There's certainly some precedent for it. When Geo shutdown back in 97, several of their cars suddenly became Chevy's. I know the Metro, Prizm and the Tracker did. I agree with you, most Saturns are better than anything else GM has right now.


----------



## Coconutpete (Feb 7, 2008)

I'm sure GM will try their best to still make 22343312 different versions of the same car with different badges on them like they always have.


----------



## spazmataz (Aug 6, 2006)

I was having this argument with a family member!! I felt like saturn has come around and all the cars they have right now are very good cars! Honestly if it werent for the pontiac G8, I'd rather they kill the pontiac side of things. He said the G8 has links from Australia or something like that and thats why they probably wont get rid of pontiac! Oh well! it's still awful!


----------



## 99328ic (Feb 8, 2009)

Pontiac will be come nitch brand i think is what they are saying, they will offer the G8 and one other car. Saturn will be closed down. All of Saturn's cars are based off of another GM division's car anyways so no real need for it. Hummer is going to try and be sold by the end of the year if not it will then be phased out. That's all the info that I have heard so far dealing with GM.


----------



## 645ilubu (Oct 22, 2004)

spazmataz said:


> I was having this argument with a family member!! I felt like saturn has come around and all the cars they have right now are very good cars! Honestly if it werent for the pontiac G8, I'd rather they kill the pontiac side of things. He said the G8 has links from Australia or something like that and thats why they probably wont get rid of pontiac! Oh well! it's still awful!


I feel like Saturn lost it's way a long time ago. When it first came out, it was a "different kind of car company". They had a sedan, a wagon, and a coupe...all with unique plastic body panels not shared by any other GM division (not sure on the engines and suspension).

Over the years, the plastic body panels disappeared, the cars got bigger and then finally replaced with other GM brands. I don't know if they even do the "no haggle" pricing anymore. The Aura is the Chevy Malibu, the Sky/Solstice is an Opel GT, the Astra is an Opel Astra, the Outlook is a Chevy Traverse/Buick Enclave/GMC Acadia, and the Vue is the Chevy Equinox. Not an original car in the lineup...just badge engineering.

What happened to the cars that owners trekked back to Spring Hill, Tn every year?
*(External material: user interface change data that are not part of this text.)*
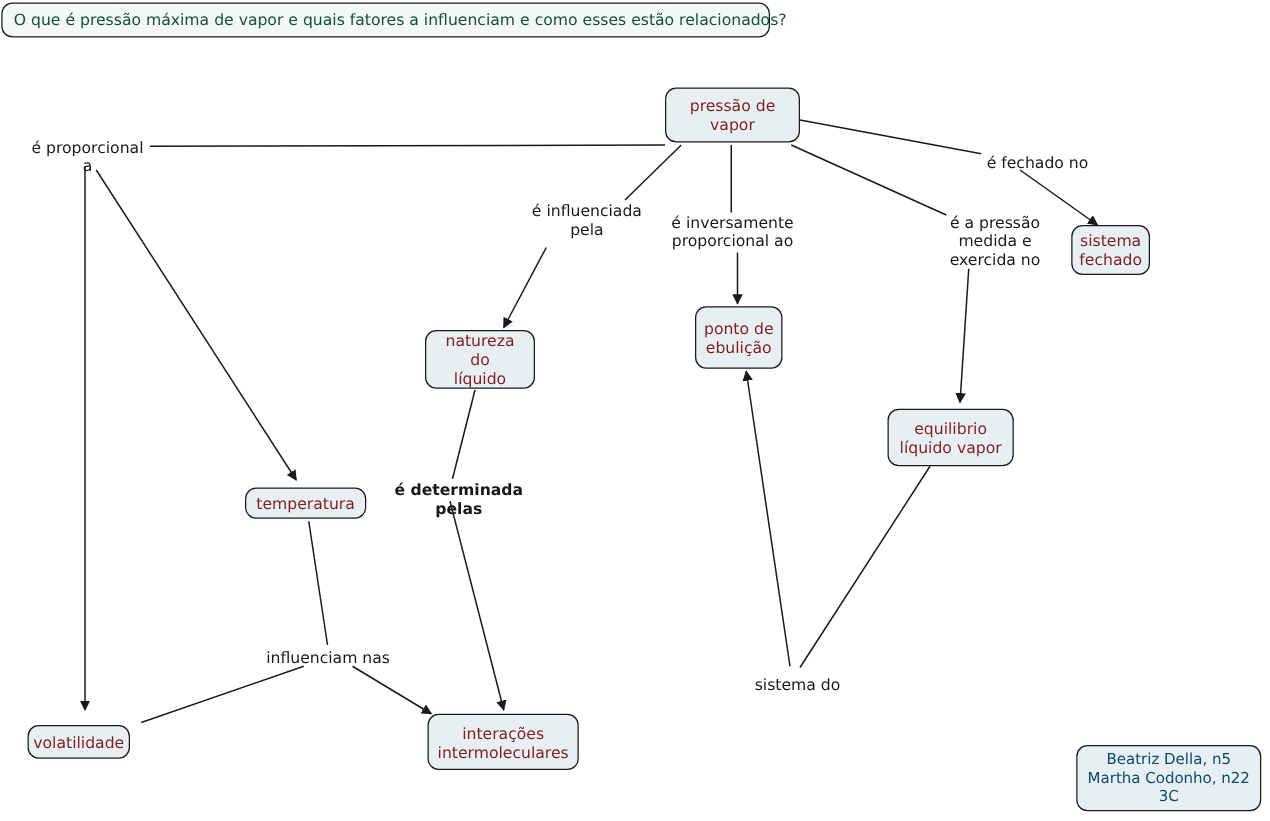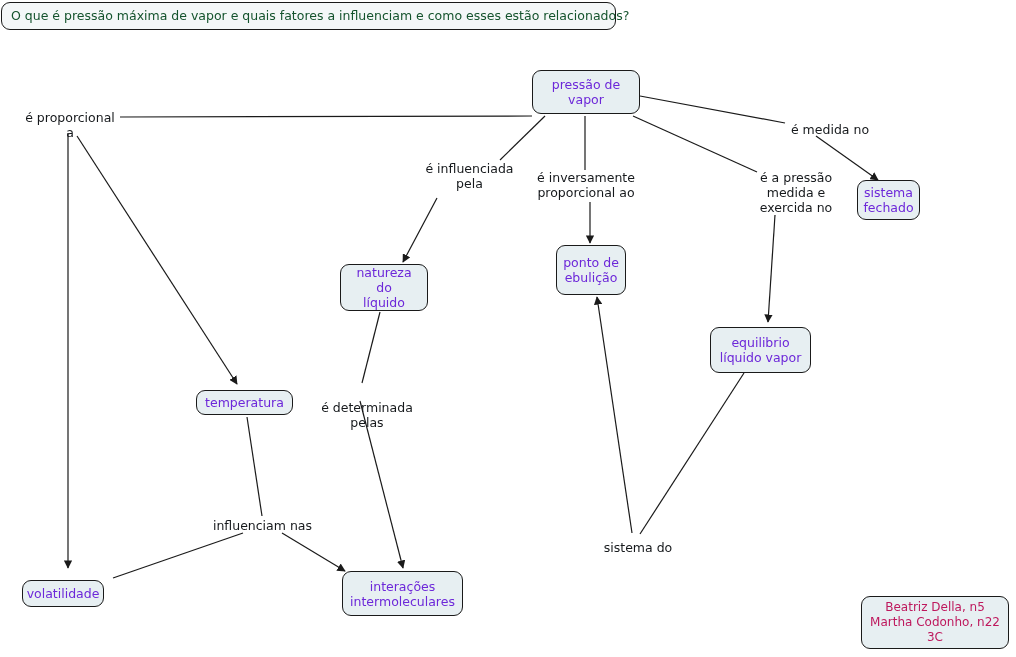--- a/index.html
+++ b/index.html
@@ -22,21 +22,21 @@
     width: 1016px;
     height: 657px;
     pointer-events: none;
   }
   .node {
     position: absolute;
     box-sizing: border-box;
     background: #e7eff2;
     border: 1px solid #1a1a1a;
     border-radius: 9px;
-    color: #6d28d9;
+    color: #7f1d1d;
     font-size: 12.5px;
     line-height: 15px;
     text-align: center;
     display: flex;
     align-items: center;
     justify-content: center;
     white-space: pre-line;
     padding: 2px 6px;
   }
   .title-box {
@@ -52,21 +52,21 @@
     align-items: center;
     padding: 3px 9px;
     white-space: pre;
   }
   .sig-box {
     position: absolute;
     box-sizing: border-box;
     background: #e7eff2;
     border: 1px solid #1a1a1a;
     border-radius: 9px;
-    color: #be185d;
+    color: #0c4a6e;
     font-size: 12px;
     line-height: 15px;
     text-align: center;
     display: flex;
     align-items: center;
     justify-content: center;
     white-space: pre-line;
     padding: 2px 6px;
   }
   .link-label {
@@ -178,23 +178,23 @@
   <div class="link-label" style="left:417px; top:161px; width:105px;">é influenciada
 pela</div>
 
   <div class="link-label" style="left:536px; top:170px; width:100px;">é inversamente
 proporcional ao</div>
 
   <div class="link-label" style="left:748px; top:170px; width:96px;">é a  pressão
 medida e
 exercida no</div>
 
-  <div class="link-label" style="left:786px; top:122px; width:88px;">é medida no</div>
-
-  <div class="link-label" style="left:304px; top:400px; width:126px;">é determinada pelas</div>
+  <div class="link-label" style="left:786px; top:122px; width:88px;">é fechado no</div>
+
+  <div class="link-label" style="left:304px; top:384px; width:126px;font-weight:bold;">é determinada pelas</div>
 
   <div class="link-label" style="left:211px; top:518px; width:101px;text-align:right;">influenciam nas</div>
 
   <div class="link-label" style="left:600px; top:540px; width:76px;">sistema do</div>
 
   <div class="sig-box" style="left:861px; top:596px; width:148px; height:53px;">
     <span>Beatriz Della, n5
 Martha Codonho, n22
 3C</span>
   </div>

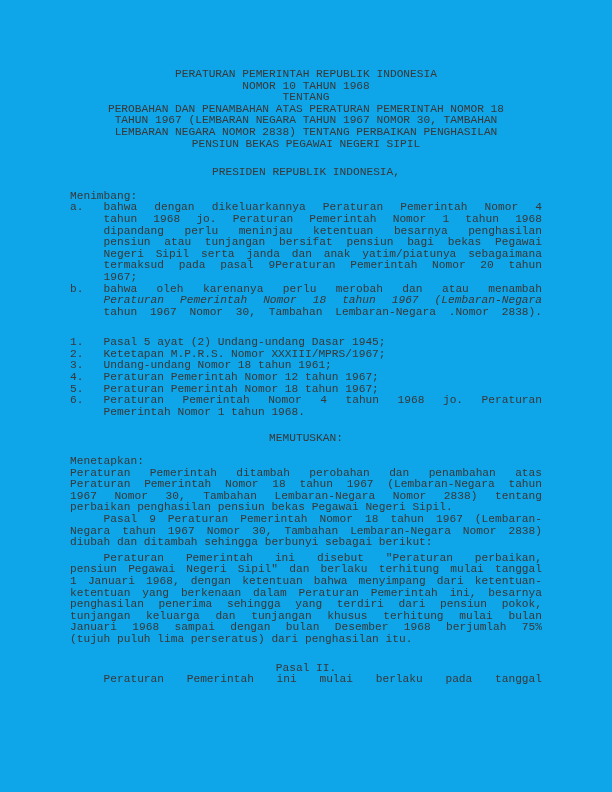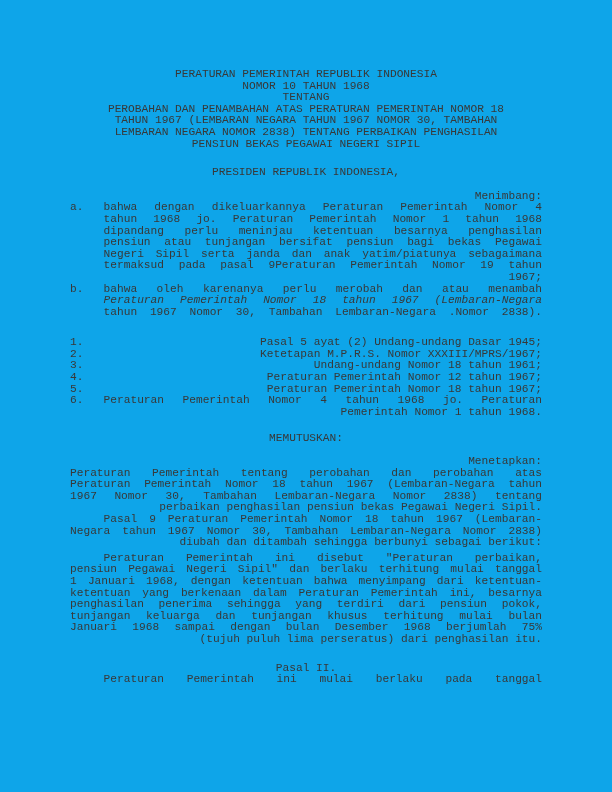--- a/index.html
+++ b/index.html
@@ -23,21 +23,21 @@
     line-height: 11.6px;
     color: #383838;
   }
   .block { margin: 0; }
   .line {
     min-height: 11.6px;
     white-space: normal;
     position: relative;
   }
   .align-c { text-align: center; }
-  .align-l { text-align: right; }
+  .align-l { text-align: left; }
   .align-j {
     text-align: justify;
     text-align-last: justify;
     text-justify: inter-word;
   }
   .marker {
     position: absolute;
     left: 0;
     top: 0;
     white-space: pre;
@@ -60,41 +60,41 @@
       <div class="block" style="margin-top: 17px;">
         <div class="line align-c">PRESIDEN REPUBLIK INDONESIA,</div>
       </div>
       <div class="block" style="margin-top: 12px;">
         <div class="line align-l">Menimbang:</div>
         <div class="line align-j" style="padding-left: 5ch;"><span class="marker">a.</span><span>bahwa dengan dikeluarkannya Peraturan Pemerintah Nomor 4</span></div>
         <div class="line align-j" style="padding-left: 5ch;">tahun 1968 jo. Peraturan Pemerintah Nomor 1 tahun 1968</div>
         <div class="line align-j" style="padding-left: 5ch;">dipandang perlu meninjau ketentuan besarnya penghasilan</div>
         <div class="line align-j" style="padding-left: 5ch;">pensiun atau tunjangan bersifat pensiun bagi bekas Pegawai</div>
         <div class="line align-j" style="padding-left: 5ch;">Negeri Sipil serta janda dan anak yatim/piatunya sebagaimana</div>
-        <div class="line align-j" style="padding-left: 5ch;">termaksud pada pasal 9Peraturan Pemerintah Nomor 19 tahun</div>
+        <div class="line align-j" style="padding-left: 5ch;">termaksud pada pasal 9Peraturan Pemerintah Nomor 20 tahun</div>
         <div class="line align-l" style="padding-left: 5ch;">1967;</div>
         <div class="line align-j" style="padding-left: 5ch;"><span class="marker">b.</span><span>bahwa oleh karenanya perlu merobah dan atau menambah</span></div>
         <div class="line align-j" style="padding-left: 5ch; font-style: italic;">Peraturan Pemerintah Nomor 18 tahun 1967 (Lembaran-Negara</div>
         <div class="line align-j" style="padding-left: 5ch;">tahun 1967 Nomor 30, Tambahan Lembaran-Negara .Nomor 2838).</div>
       </div>
       <div class="block" style="margin-top: 19px;">
         <div class="line align-l" style="padding-left: 5ch;"><span class="marker">1.</span><span>Pasal 5 ayat (2) Undang-undang Dasar 1945;</span></div>
         <div class="line align-l" style="padding-left: 5ch;"><span class="marker">2.</span><span>Ketetapan M.P.R.S. Nomor XXXIII/MPRS/1967;</span></div>
         <div class="line align-l" style="padding-left: 5ch;"><span class="marker">3.</span><span>Undang-undang Nomor 18 tahun 1961;</span></div>
         <div class="line align-l" style="padding-left: 5ch;"><span class="marker">4.</span><span>Peraturan Pemerintah Nomor 12 tahun 1967;</span></div>
         <div class="line align-l" style="padding-left: 5ch;"><span class="marker">5.</span><span>Peraturan Pemerintah Nomor 18 tahun 1967;</span></div>
         <div class="line align-j" style="padding-left: 5ch;"><span class="marker">6.</span><span>Peraturan Pemerintah Nomor 4 tahun 1968 jo. Peraturan</span></div>
         <div class="line align-l" style="padding-left: 5ch;">Pemerintah Nomor 1 tahun 1968.</div>
       </div>
       <div class="block" style="margin-top: 15px;">
         <div class="line align-c">MEMUTUSKAN:</div>
       </div>
       <div class="block" style="margin-top: 11px;">
         <div class="line align-l">Menetapkan:</div>
-        <div class="line align-j">Peraturan Pemerintah tentang perobahan dan perobahan atas</div>
+        <div class="line align-j">Peraturan Pemerintah ditambah perobahan dan penambahan atas</div>
         <div class="line align-j">Peraturan Pemerintah Nomor 18 tahun 1967 (Lembaran-Negara tahun</div>
         <div class="line align-j">1967 Nomor 30, Tambahan Lembaran-Negara Nomor 2838) tentang</div>
         <div class="line align-l">perbaikan penghasilan pensiun bekas Pegawai Negeri Sipil.</div>
       </div>
       <div class="block">
         <div class="line align-j" style="padding-left: 5ch;">Pasal 9 Peraturan Pemerintah Nomor 18 tahun 1967 (Lembaran-</div>
         <div class="line align-j">Negara tahun 1967 Nomor 30, Tambahan Lembaran-Negara Nomor 2838)</div>
         <div class="line align-l">diubah dan ditambah sehingga berbunyi sebagai berikut:</div>
       </div>
       <div class="block" style="margin-top: 4px;">

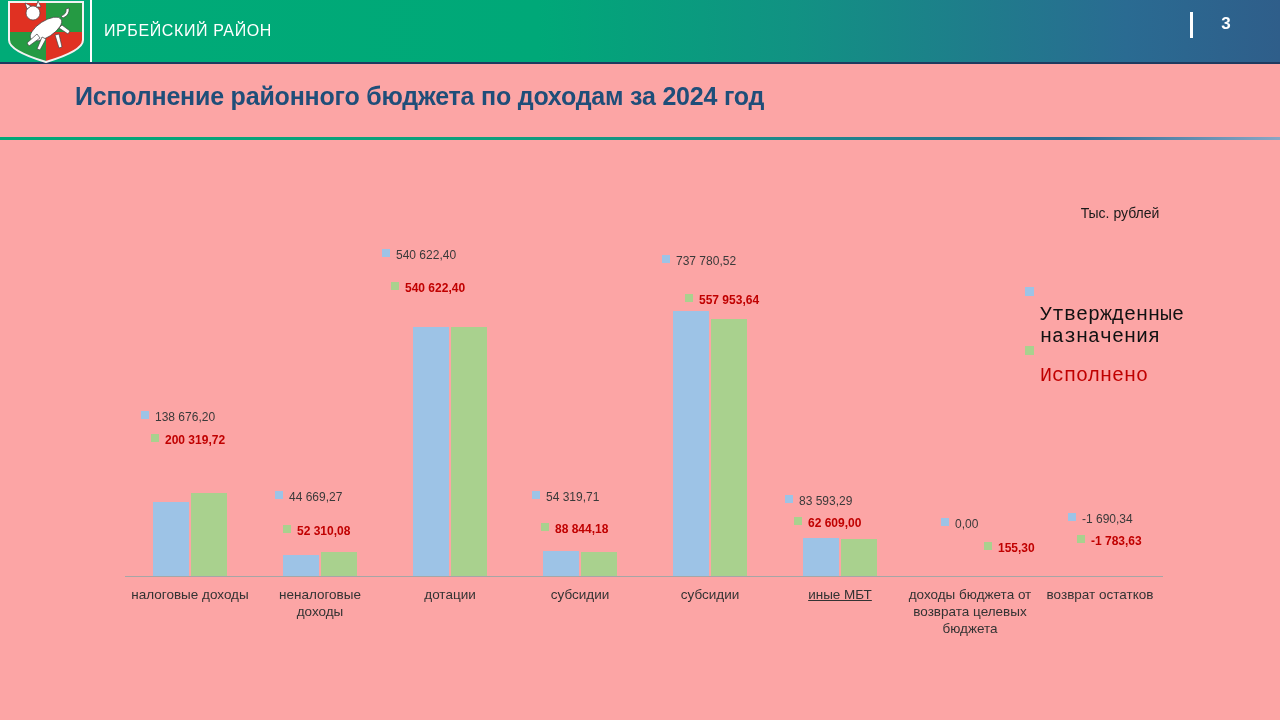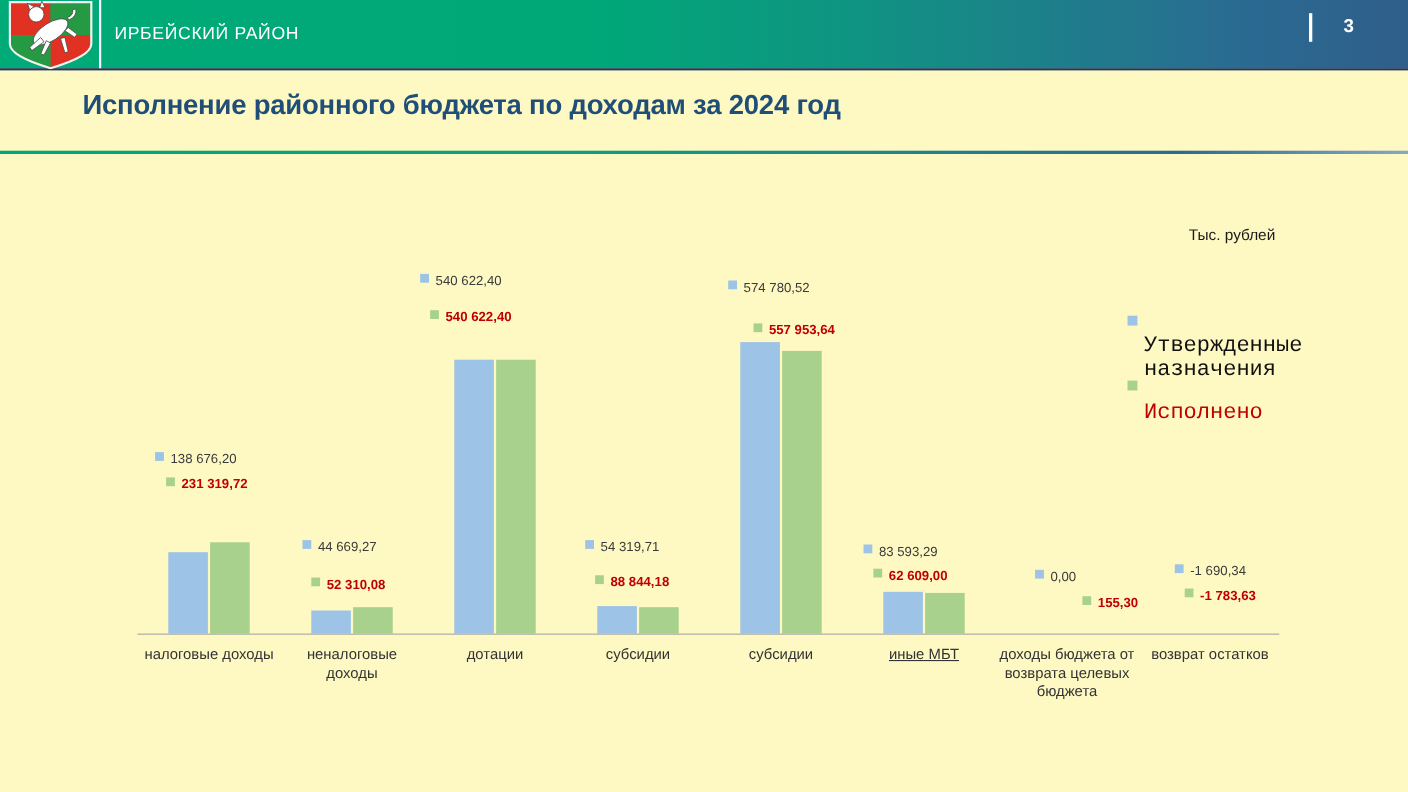--- a/index.html
+++ b/index.html
@@ -1,17 +1,17 @@
 <!DOCTYPE html>
 <html style="--exec: #C00000; --title: #1F4E79;"><head>
 <meta charset="utf-8">
 <style>
   html,body{margin:0;padding:0;background:#e8e8e8;}
   .slide{
-    position:relative;width:1280px;height:720px;background:#fef9c3;
+    position:relative;width:1280px;height:720px;background:#fca5a5;
     overflow:hidden;font-family:"Liberation Sans",sans-serif;
   }
   
   .header{
     position:absolute;left:0;top:0;width:1280px;height:62px;
     background:linear-gradient(90deg,#00ab77 0%,#00a878 42%,#119283 62%,#2a6b92 88%,#2f5e8a 100%);
     border-bottom:2px solid #1f3a5f;
   }
   .coa{position:absolute;left:6px;top:1px;}
   .header-sep{position:absolute;left:90px;top:0;width:2px;height:62px;background:#ffffff;}
@@ -91,39 +91,39 @@
     <span class="legend-swatch" style="left: 1025px; top: 287px; background: rgb(157, 195, 230);"></span>
     <span class="legend-text" style="left:1040px;top:280px;width:150px;">Утвержденные назначения</span>
     <span class="legend-swatch" style="left: 1025px; top: 346px; background: rgb(169, 209, 142);"></span>
     <span class="legend-text exec" style="left:1040px;top:341px;width:160px;">Исполнено</span>
   </div>
 
   <div id="chart">
       <div class="bar" style="left: 153px; top: 502px; height: 74px; background: rgb(157, 195, 230);"></div>
       <div class="vlabel" style="left: 141px; top: 407px;"><span class="vm" style="background: rgb(157, 195, 230);"></span><span>138 676,20</span></div>
       <div class="bar" style="left: 191px; top: 493px; height: 83px; background: rgb(169, 209, 142);"></div>
-      <div class="vlabel exec" style="left: 151px; top: 430px;"><span class="vm" style="background: rgb(169, 209, 142);"></span><span>231 319,72</span></div>
+      <div class="vlabel exec" style="left: 151px; top: 430px;"><span class="vm" style="background: rgb(169, 209, 142);"></span><span>200 319,72</span></div>
       <div class="cat" style="left: 131px; width: 118px;">налоговые доходы</div>
       <div class="bar" style="left: 283px; top: 555px; height: 21px; background: rgb(157, 195, 230);"></div>
       <div class="vlabel" style="left: 275px; top: 487px;"><span class="vm" style="background: rgb(157, 195, 230);"></span><span>44 669,27</span></div>
       <div class="bar" style="left: 321px; top: 552px; height: 24px; background: rgb(169, 209, 142);"></div>
       <div class="vlabel exec" style="left: 283px; top: 521px;"><span class="vm" style="background: rgb(169, 209, 142);"></span><span>52 310,08</span></div>
       <div class="cat" style="left: 272px; width: 96px;">неналоговые доходы</div>
       <div class="bar" style="left: 413px; top: 327px; height: 249px; background: rgb(157, 195, 230);"></div>
       <div class="vlabel" style="left: 382px; top: 245px;"><span class="vm" style="background: rgb(157, 195, 230);"></span><span>540 622,40</span></div>
       <div class="bar" style="left: 451px; top: 327px; height: 249px; background: rgb(169, 209, 142);"></div>
       <div class="vlabel exec" style="left: 391px; top: 278px;"><span class="vm" style="background: rgb(169, 209, 142);"></span><span>540 622,40</span></div>
       <div class="cat" style="left: 391px; width: 118px;">дотации</div>
       <div class="bar" style="left: 543px; top: 551px; height: 25px; background: rgb(157, 195, 230);"></div>
       <div class="vlabel" style="left: 532px; top: 487px;"><span class="vm" style="background: rgb(157, 195, 230);"></span><span>54 319,71</span></div>
       <div class="bar" style="left: 581px; top: 552px; height: 24px; background: rgb(169, 209, 142);"></div>
       <div class="vlabel exec" style="left: 541px; top: 519px;"><span class="vm" style="background: rgb(169, 209, 142);"></span><span>88 844,18</span></div>
       <div class="cat" style="left: 521px; width: 118px;">субсидии</div>
       <div class="bar" style="left: 673px; top: 311px; height: 265px; background: rgb(157, 195, 230);"></div>
-      <div class="vlabel" style="left: 662px; top: 251px;"><span class="vm" style="background: rgb(157, 195, 230);"></span><span>574 780,52</span></div>
+      <div class="vlabel" style="left: 662px; top: 251px;"><span class="vm" style="background: rgb(157, 195, 230);"></span><span>737 780,52</span></div>
       <div class="bar" style="left: 711px; top: 319px; height: 257px; background: rgb(169, 209, 142);"></div>
       <div class="vlabel exec" style="left: 670px; top: 290px; margin-left: 15px;"><span class="vm" style="background: rgb(169, 209, 142);"></span><span>557 953,64</span></div>
       <div class="cat" style="left: 651px; width: 118px;">субсидии</div>
       <div class="bar" style="left: 803px; top: 538px; height: 38px; background: rgb(157, 195, 230);"></div>
       <div class="vlabel" style="left: 785px; top: 491px;"><span class="vm" style="background: rgb(157, 195, 230);"></span><span>83 593,29</span></div>
       <div class="bar" style="left: 841px; top: 539px; height: 37px; background: rgb(169, 209, 142);"></div>
       <div class="vlabel exec" style="left: 794px; top: 513px;"><span class="vm" style="background: rgb(169, 209, 142);"></span><span>62 609,00</span></div>
       <div class="cat" style="left: 781px; width: 118px; text-decoration: underline;">иные МБТ</div>
       <div class="vlabel" style="left: 941px; top: 514px;"><span class="vm" style="background: rgb(157, 195, 230);"></span><span>0,00</span></div>
       <div class="vlabel exec" style="left: 936px; top: 538px; margin-left: 48px;"><span class="vm" style="background: rgb(169, 209, 142);"></span><span>155,30</span></div>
Essentially, GM made them into just another Buick, Pontiac, etc....sad.


----------



## Robsa (Jan 20, 2005)

Unlike the other GM brands Saturn is it's own company. I read they are thinking about getting out of the manufacturing and focus on the selling. Many companies in China, Europe and India that would like to get some cars into the US. They could make deals with different manufacturers to sell here. It does make sense but is there time to put together something like that.


----------



## Andrew*Debbie (Jul 2, 2004)

Robsa said:


> Unlike the other GM brands Saturn is it's own company.


Yes and no. The Saturn brand could be spun off. However Saturn is not independent of GM in the way it once was.

Saturn cars are all on global GM platforms. For example the Saturn Aura, Chevy Malibu, and the Pontiac G6 are all on GM's Epsilon platform.

Engines are GM Ecotecs.

Saturn Astra is a rebadged imported Opel Astra. Car is built in Belgium. One of GM's better cars.
Saturn Vue is Opel/Vauxhall Antara but built in GMs Mexico plant.

If a buyer for Saturn is found, what exactly are they buying? If they get the TN plant, what can it build? The current models are very dependent on other GM divisions. What can they import, rebadge and sell as a Saturn?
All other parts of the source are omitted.